Un nuovo servizio per rendere le cure oncologiche più vicine ai pazienti.
L’ASST Bergamo Ovest attiva alla Casa di Comunità di Treviglio un percorso innovativo che consente ad alcuni pazienti oncologici in terapia con farmaci oncologici orali di ritirare il proprio trattamento direttamente sul territorio, evitando lunghe attese e accessi ripetuti all’Oncologia ospedaliera.
Il progetto nasce dalla collaborazione tra Oncologia, Farmacia ospedaliera e Infermieri di Famiglia e Comunità (IFEC) e rappresenta un modello organizzativo che integra ospedale e territorio, in linea con quanto previsto dal DM 77 sulla riorganizzazione dell’assistenza territoriale.
Il servizio è rivolto inizialmente ai pazienti in trattamento con terapie orali per il carcinoma della prostata, una delle neoplasie più diffuse tra gli uomini. In provincia di Bergamo si registrano circa 720 nuovi casi l’anno, pari a quasi il 20% delle diagnosi oncologiche maschili.
Il percorso prevede che il paziente venga valutato e arruolato dall’oncologo durante la visita specialistica in ospedale.
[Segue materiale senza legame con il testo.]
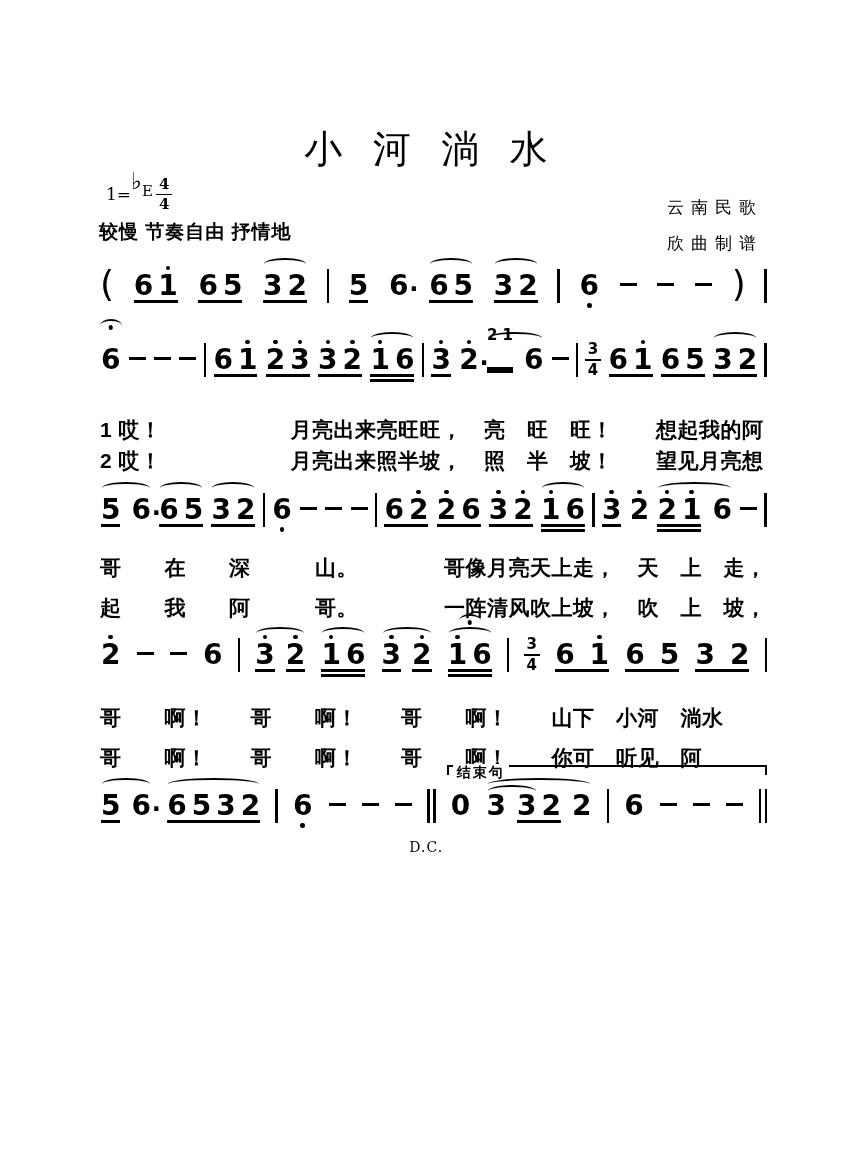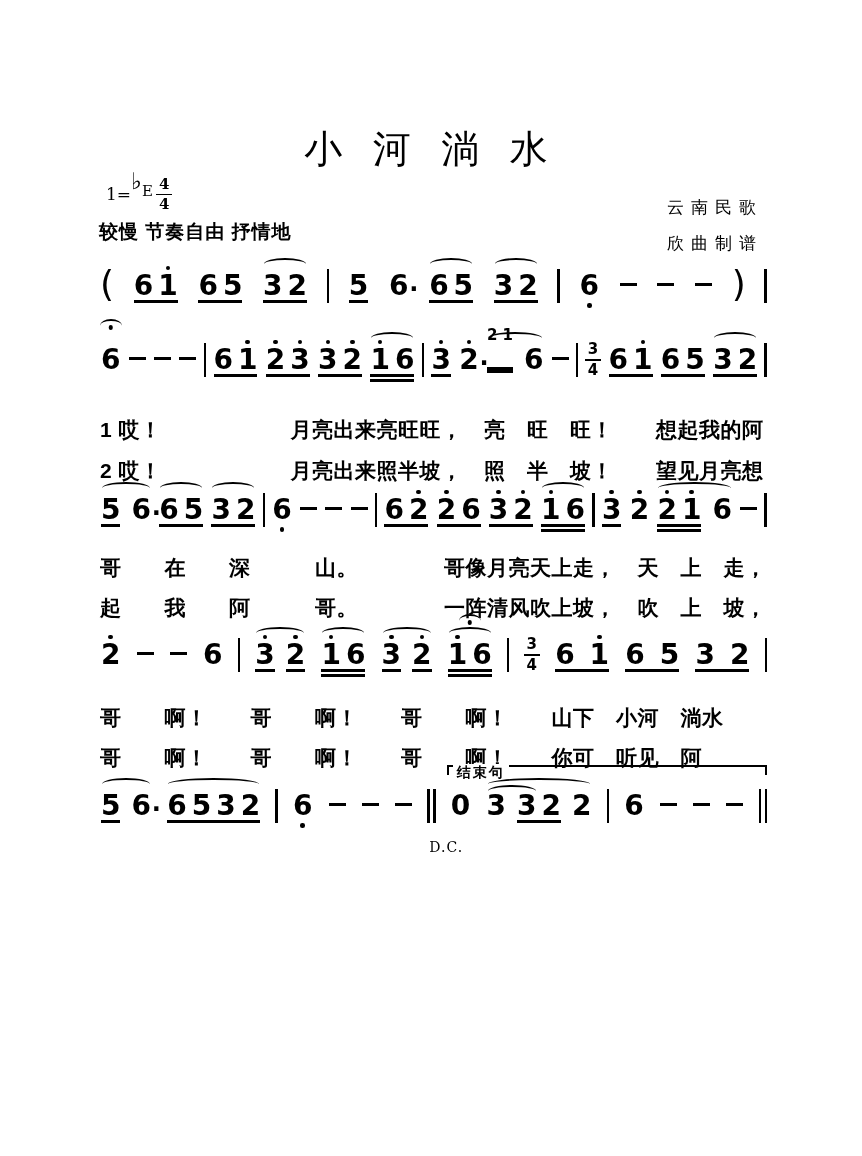--- a/index.html
+++ b/index.html
@@ -422,7 +422,7 @@
     </div>
 
   <div class="lyric" style="top:400px">1 哎！　　　　　　月亮出来亮旺旺，　亮　旺　旺！　　想起我的阿</div>
-  <div class="lyric" style="top:441px">2 哎！　　　　　　月亮出来照半坡，　照　半　坡！　　望见月亮想</div>
+  <div class="lyric" style="top:431px">2 哎！　　　　　　月亮出来照半坡，　照　半　坡！　　望见月亮想</div>
 
   <div class="music-row" style="top:482px">
       <span class="grp">

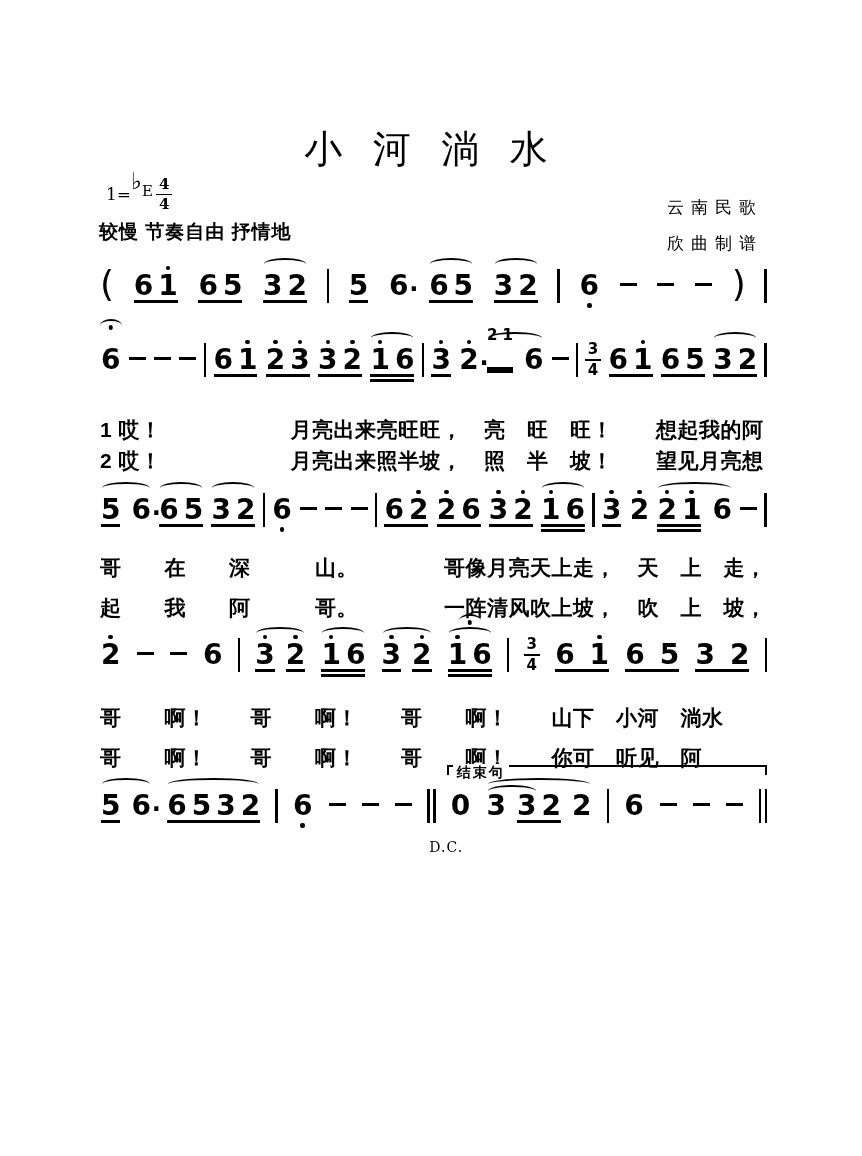--- a/index.html
+++ b/index.html
@@ -53,7 +53,7 @@
   .dbar{display:inline-flex;gap:3.5px;margin-top:11px;height:34px;position:relative;flex:none;}
   .bline{width:2.4px;height:34px;background:#000;display:inline-block;}
   .dc{position:absolute;left:-18px;top:50px;font-family:"DejaVu Serif",serif;font-size:14px;
-      letter-spacing:1px;white-space:nowrap;margin-left:20px;}
+      letter-spacing:1px;white-space:nowrap;}
   .ts{display:inline-flex;flex-direction:column;margin-top:9px;font-weight:bold;font-size:15px;
       line-height:1.1;text-align:center;font-family:"DejaVu Sans",sans-serif;flex:none;}
   .tst{border-bottom:2px solid #000;padding:0 3px 1px;}

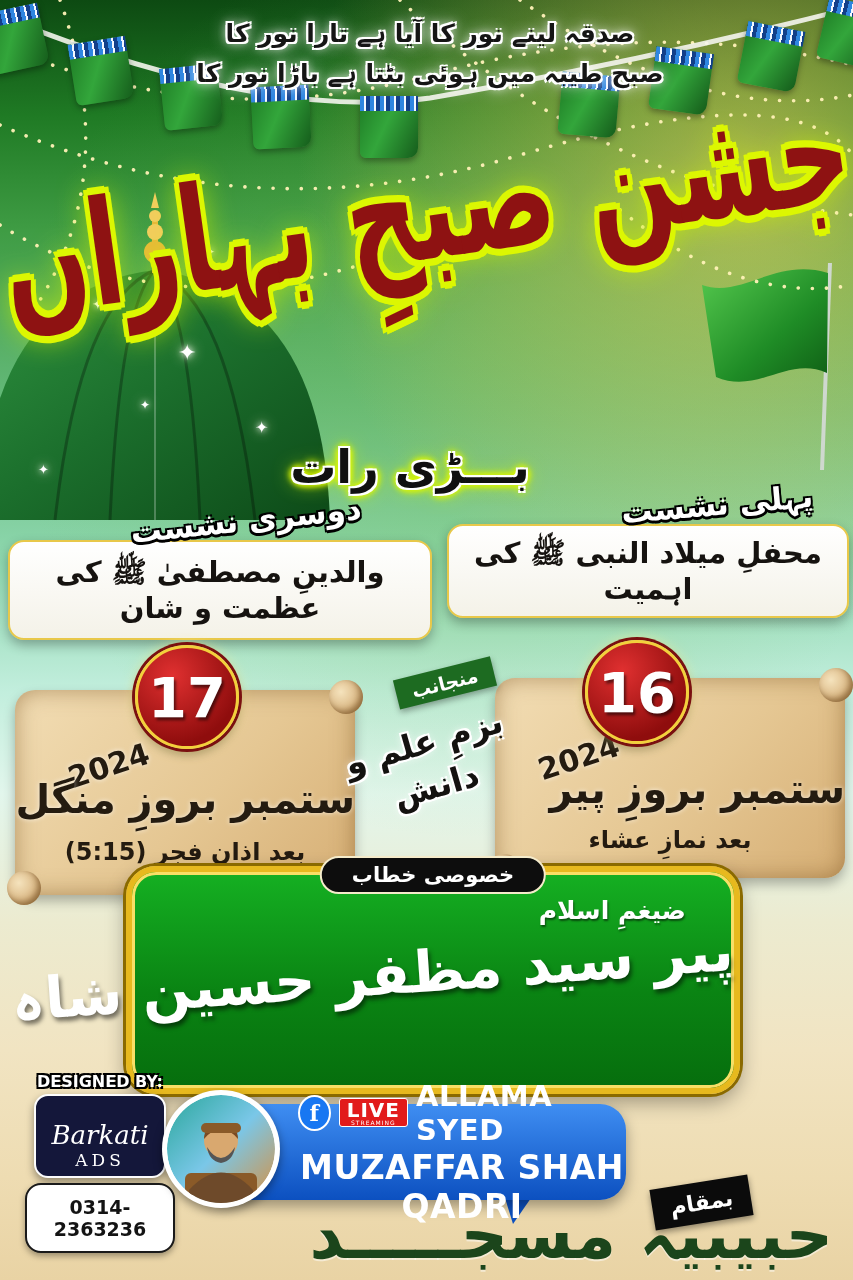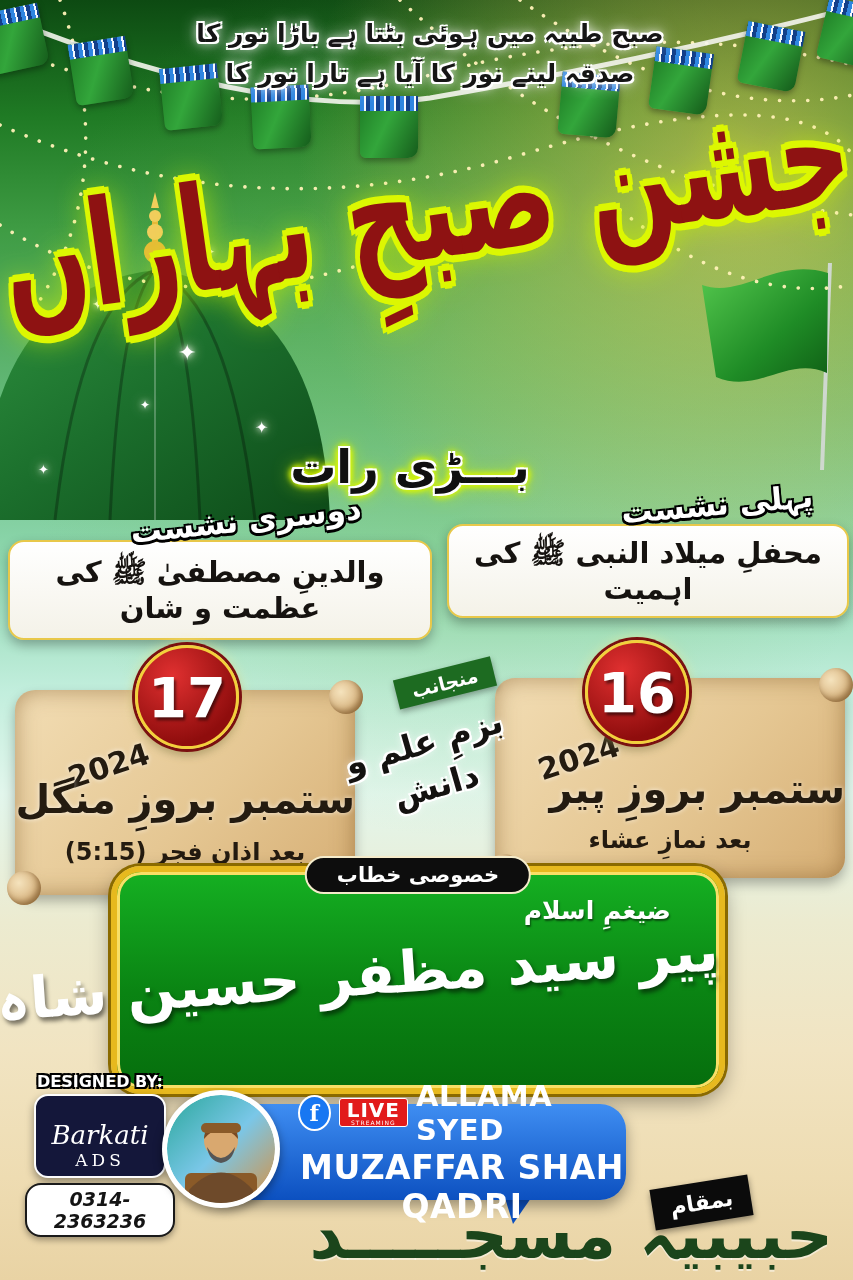--- a/index.html
+++ b/index.html
@@ -194,8 +194,8 @@
   <span class="star" style="left:140px;top:398px;font-size:12px;">✦</span>
 
   <div class="abs couplet u">
+    <div>صدقہ لینے نور کا آیا ہے تارا نور کا</div>
     <div>صبح طیبہ میں ہوئی بٹتا ہے باڑا نور کا</div>
-    <div>صدقہ لینے نور کا آیا ہے تارا نور کا</div>
   </div>
 
   <div class="abs main-title u">جشن صبحِ بہاراں</div>

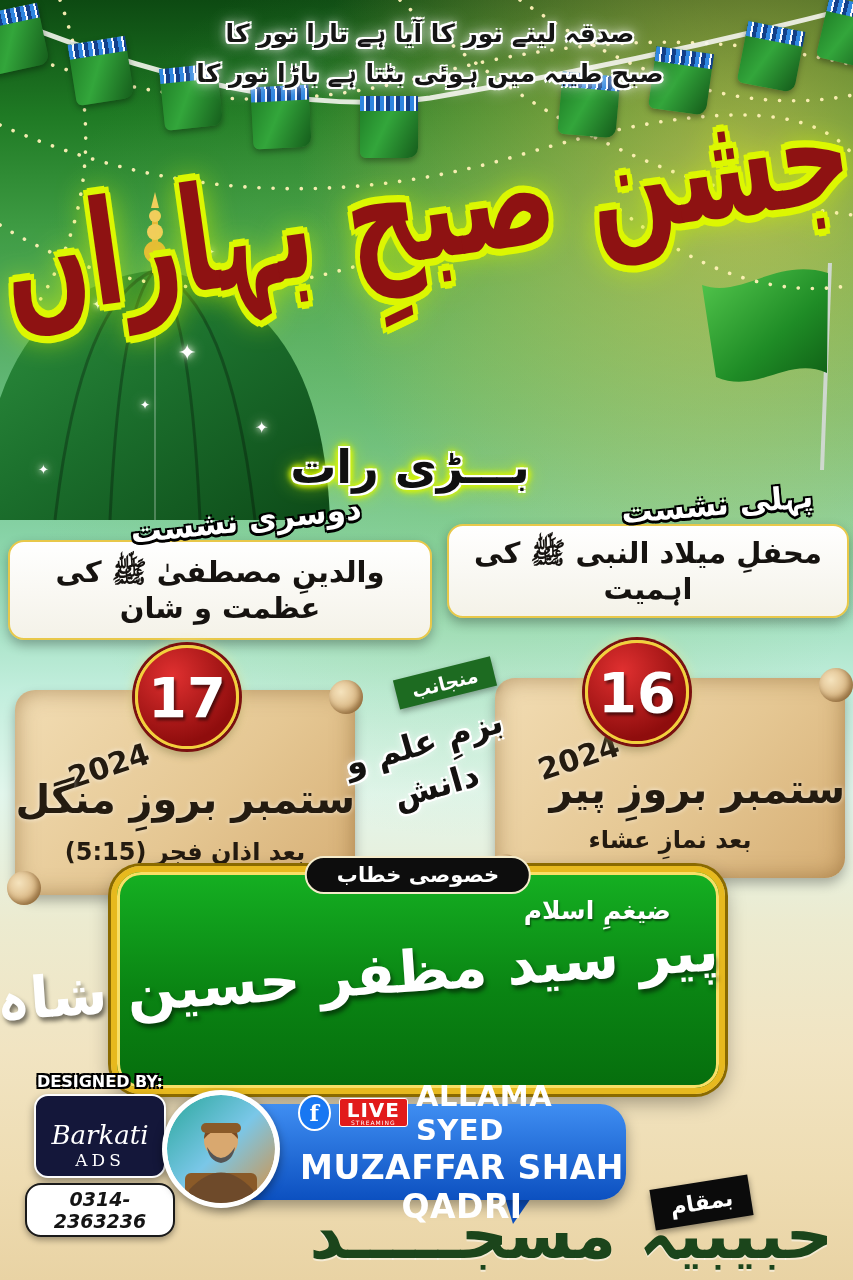--- a/index.html
+++ b/index.html
@@ -67,7 +67,7 @@
     text-shadow:-2px -2px 0 #fff,2px -2px 0 #fff,-2px 2px 0 #fff,2px 2px 0 #fff,0 0 10px #fff;}
 
   
-  .speaker-banner{left:111px;top:866px;width:602px;height:216px;z-index:5;border-radius:30px;
+  .speaker-banner{left:126px;top:866px;width:602px;height:216px;z-index:5;border-radius:30px;
     background:linear-gradient(180deg,#15b022,#0a8413 55%,#066e0d);
     border:6px solid #e7b91e;
     box-shadow:0 0 0 3px #8a6a00,inset 0 0 0 3px #f8df66,0 8px 20px rgba(0,0,0,.35);}

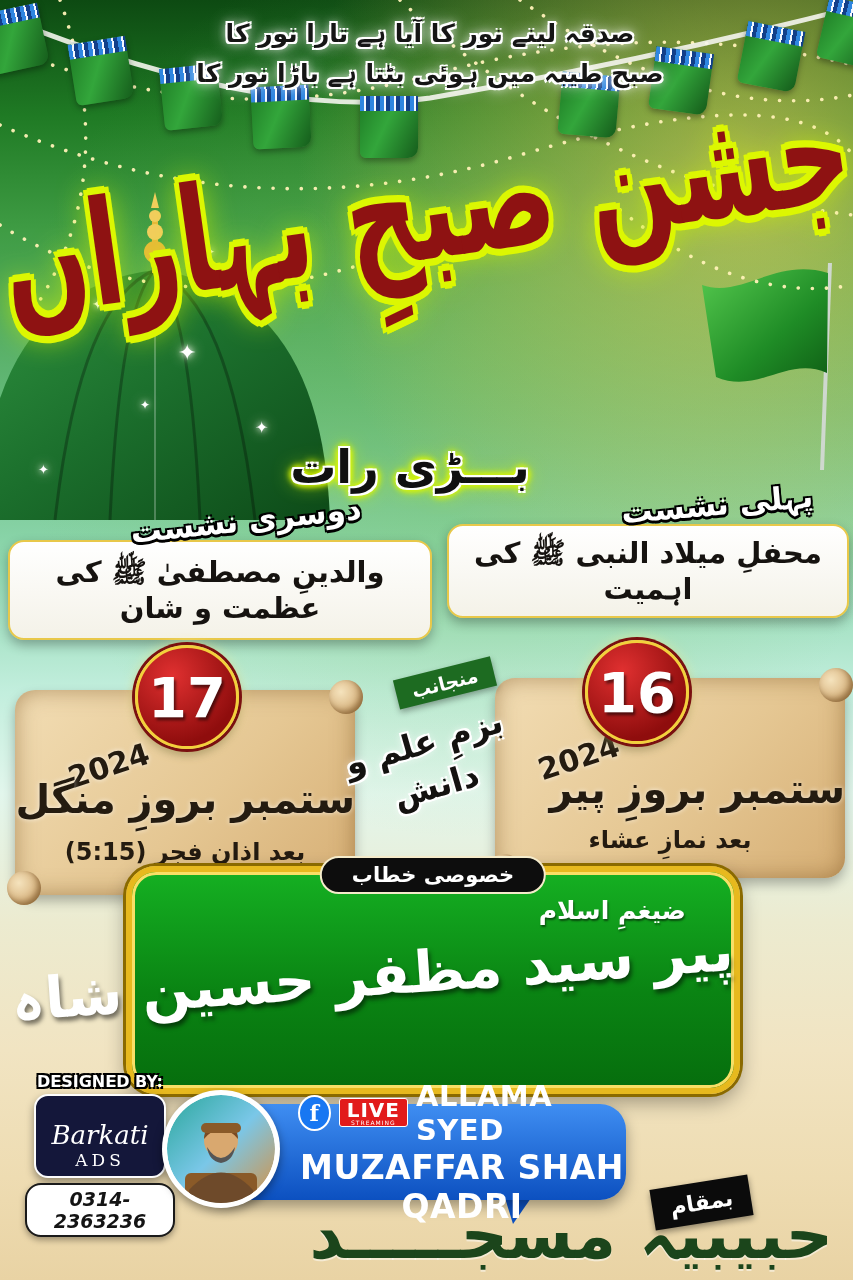--- a/index.html
+++ b/index.html
@@ -88,7 +88,7 @@
   .designer-name{font-family:"DejaVu Serif","Liberation Serif",serif;font-style:italic;font-size:26px;color:#fff;margin-top:20px;}
   .designer-sub{font-family:"DejaVu Serif","Liberation Serif",serif;font-size:17px;letter-spacing:4px;color:#fff;}
   .designer-phone{margin:5px auto 0;width:146px;background:#fff;border:2px solid #1a1a1a;border-radius:16px;
-    font-size:19px;font-weight:bold;color:#141414;padding:3px 0;box-shadow:0 3px 6px rgba(0,0,0,.35);font-style:italic;}
+    font-size:19px;font-weight:bold;color:#141414;padding:11px 0;box-shadow:0 3px 6px rgba(0,0,0,.35);}
 
   .live-banner{left:206px;top:1104px;width:420px;height:96px;z-index:5;border-radius:26px;
     background:linear-gradient(180deg,#3f8ef2,#0c50c0);box-shadow:0 6px 14px rgba(0,0,0,.35);

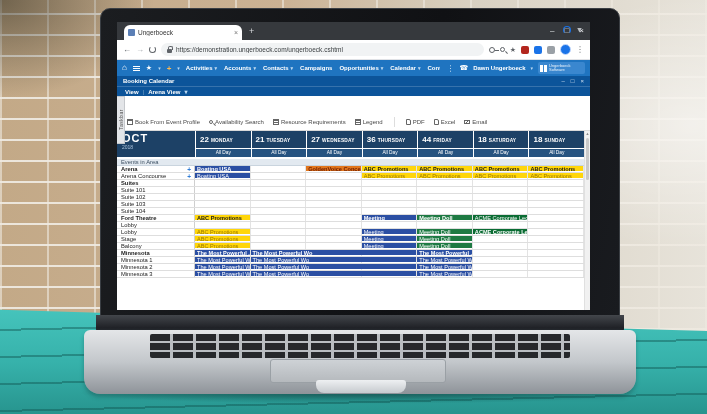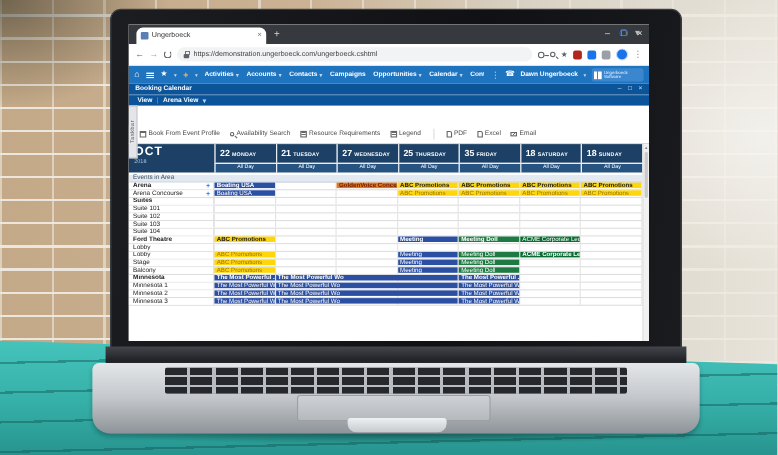--- a/index.html
+++ b/index.html
@@ -337,7 +337,7 @@
                 <span class="day-name">WEDNESDAY</span>
               </div>
               <div class="day-head">
-                <span class="day-num">25</span>
+                <span class="day-num">36</span>
                 <span class="day-name">THURSDAY</span>
               </div>
               <div class="day-head">

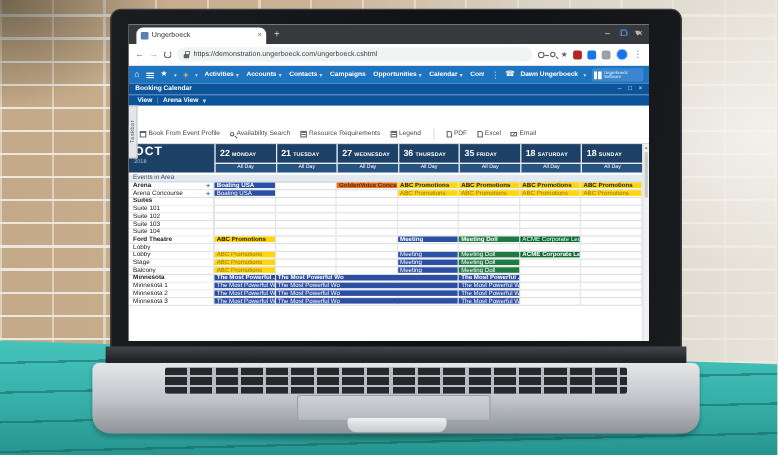--- a/index.html
+++ b/index.html
@@ -341,7 +341,7 @@
                 <span class="day-name">THURSDAY</span>
               </div>
               <div class="day-head">
-                <span class="day-num">35</span>
+                <span class="day-num">44</span>
                 <span class="day-name">FRIDAY</span>
               </div>
               <div class="day-head">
Successivamente il farmaco potrà essere ritirato su appuntamento alla Casa di Comunità di Treviglio, dove gli Infermieri di Famiglia e Comunità accompagneranno il paziente nel percorso terapeutico, verificando l’aderenza alla cura, monitorando eventuali effetti collaterali e fornendo supporto educativo e clinico.
Il nuovo modello organizzativo consente di:
Il servizio prevede inoltre un costante coordinamento con l’équipe oncologica e la Farmacia ospedaliera, garantendo tracciabilità, sicurezza del farmaco e appropriatezza prescrittiva.
Il commento della Direzione aziendale
«Con questo progetto portiamo concretamente le cure più vicino alle persone», sottolinea Rosetta Gagliardo, Commissaria Straordinaria dell’ASST Bergamo Ovest. «La distribuzione territoriale dei farmaci oncologici orali rappresenta un passo importante verso una sanità sempre più integrata tra ospedale e territorio, capace di semplificare i percorsi di cura e migliorare la qualità della vita dei pazienti e delle loro famiglie».
L’innovazione clinica
«L’obiettivo è mantenere elevati standard di sicurezza e continuità assistenziale, alleggerendo al tempo stesso il carico di accessi ospedalieri ai pazienti oncologici», spiega Fausto Petrelli, Responsabile dell’Oncologia. «Le terapie oncologiche orali sono sempre più diffuse e richiedono non solo la prescrizione del farmaco, ma anche un attento monitoraggio dell’aderenza e degli eventuali effetti collaterali. Grazie alla collaborazione con il territorio possiamo seguire i pazienti in modo ancora più efficace».
Il ruolo della Casa di Comunità
«La Casa di Comunità diventa sempre più un punto di riferimento per i cittadini anche nei percorsi di cura complessi», evidenzia il Direttore del Distretto Pianura Occidentale della Casa di Comunità di Treviglio, Gianfranco Galli. «Gli Infermieri di Famiglia e Comunità svolgono un ruolo fondamentale nel supporto ai pazienti, garantendo vicinanza, monitoraggio e continuità assistenziale in stretto collegamento con gli specialisti ospedalieri».
Il progetto rappresenta un primo passo verso un modello di “oncologia di prossimità”, che mira a rendere il percorso di cura più semplice, sostenibile e vicino ai bisogni dei pazienti, con la prospettiva di estendere progressivamente il servizio ad altre terapie e ad altre Case di Comunità del territorio.